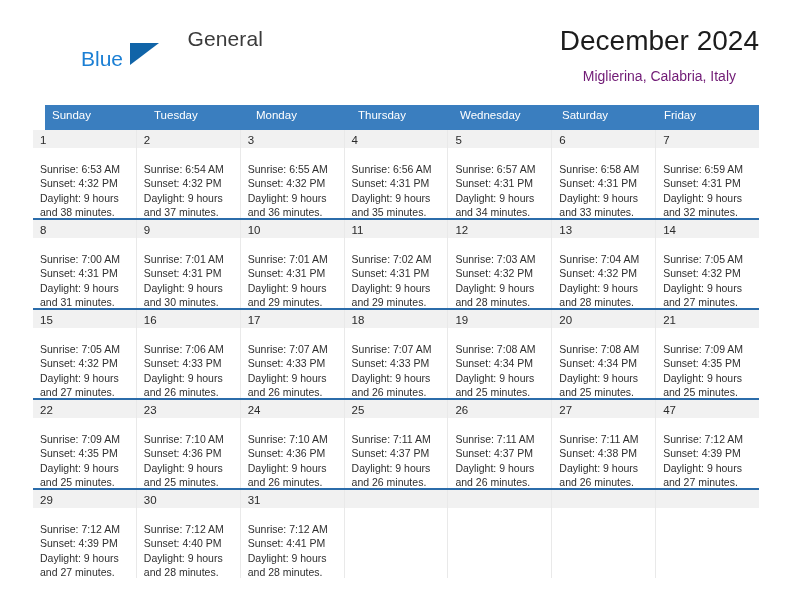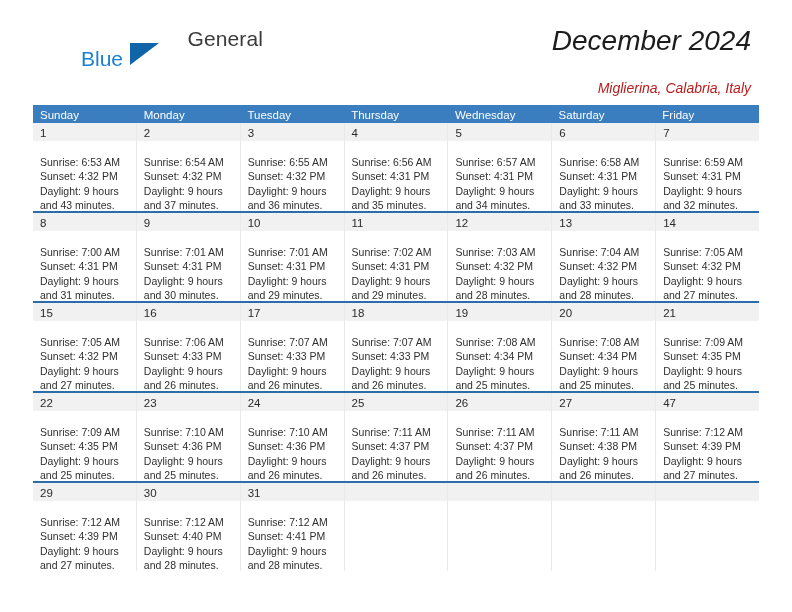"December 2024" .title-block { font-style: italic -> none; right: 8px -> 0; text-align: right -> center }
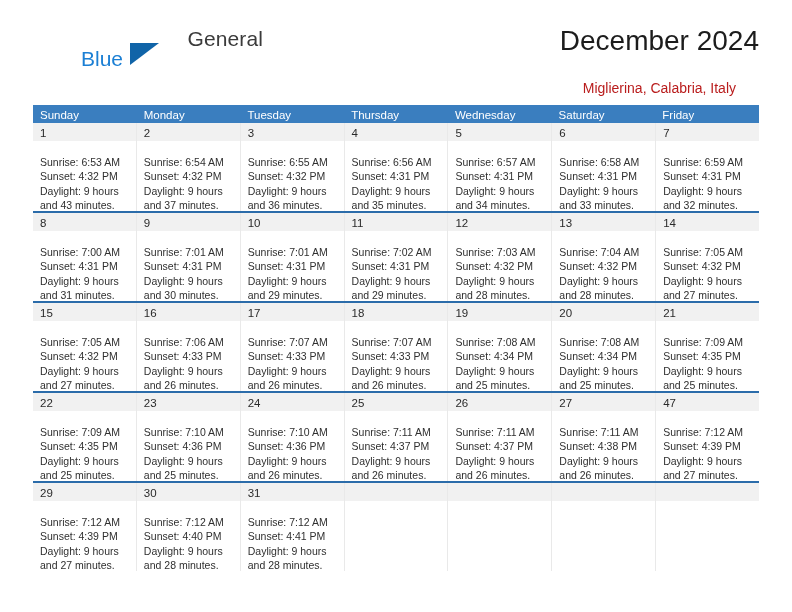"Miglierina, Calabria, Italy" .cal-subtitle { color: #b91c1c -> #701a75; margin-top: 18px -> 6px }
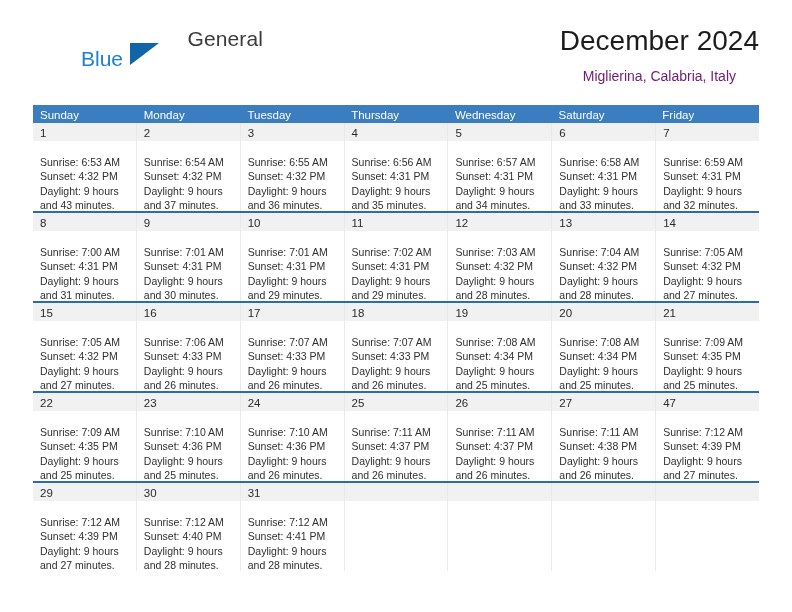"Sunday" .dow-row { height: 18px -> 25px; margin-left: none -> 12px }
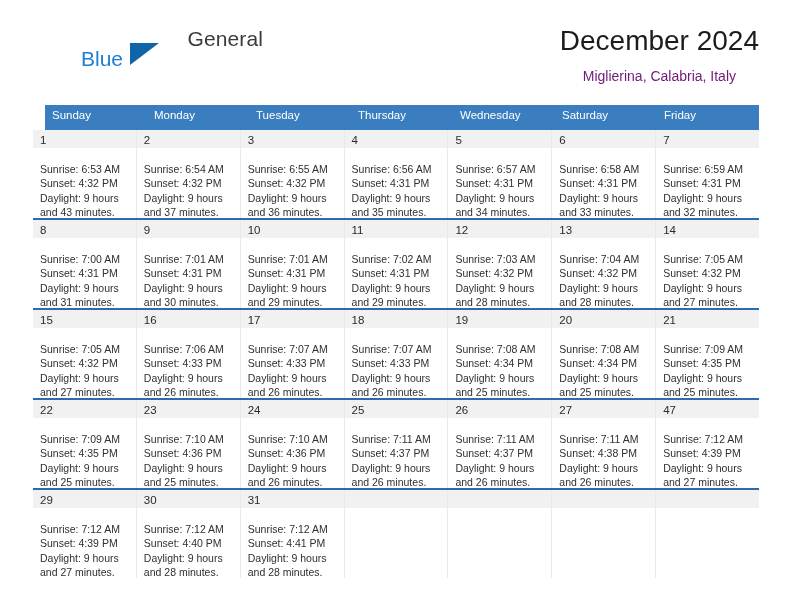"Monday" div.dow-cell { order: before "Tuesday" -> after "Tuesday" }
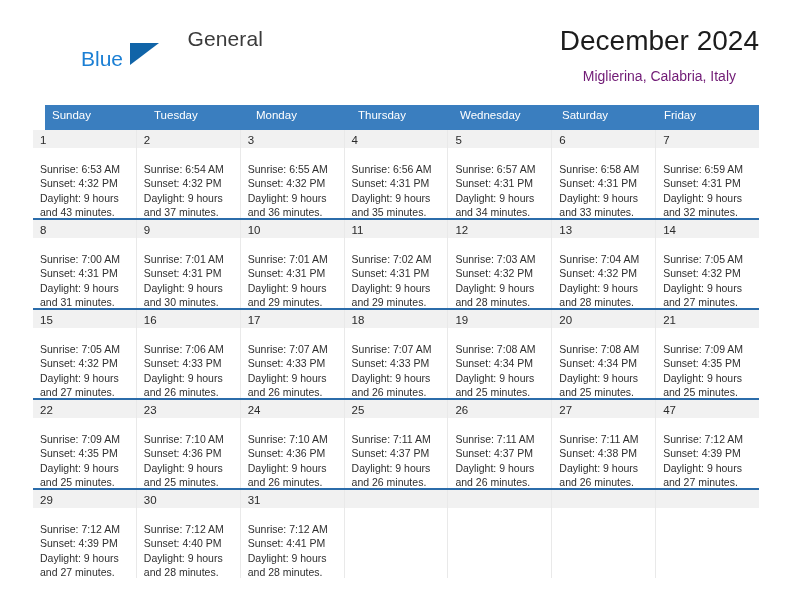"and 43 minutes." div.day-line { text: 43 -> 38 }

*AIM OF THE EXERCISE*
Return the data verbatim, leaving out the pictures it holds.

*EXPECTED ANSWER*
"December 2024" .title-block { font-style: italic -> none; right: 8px -> 0; text-align: right -> center }
"Miglierina, Calabria, Italy" .cal-subtitle { color: #b91c1c -> #701a75; margin-top: 18px -> 6px }
"Sunday" .dow-row { height: 18px -> 25px; margin-left: none -> 12px }
"Monday" div.dow-cell { order: before "Tuesday" -> after "Tuesday" }
"and 43 minutes." div.day-line { text: 43 -> 38 }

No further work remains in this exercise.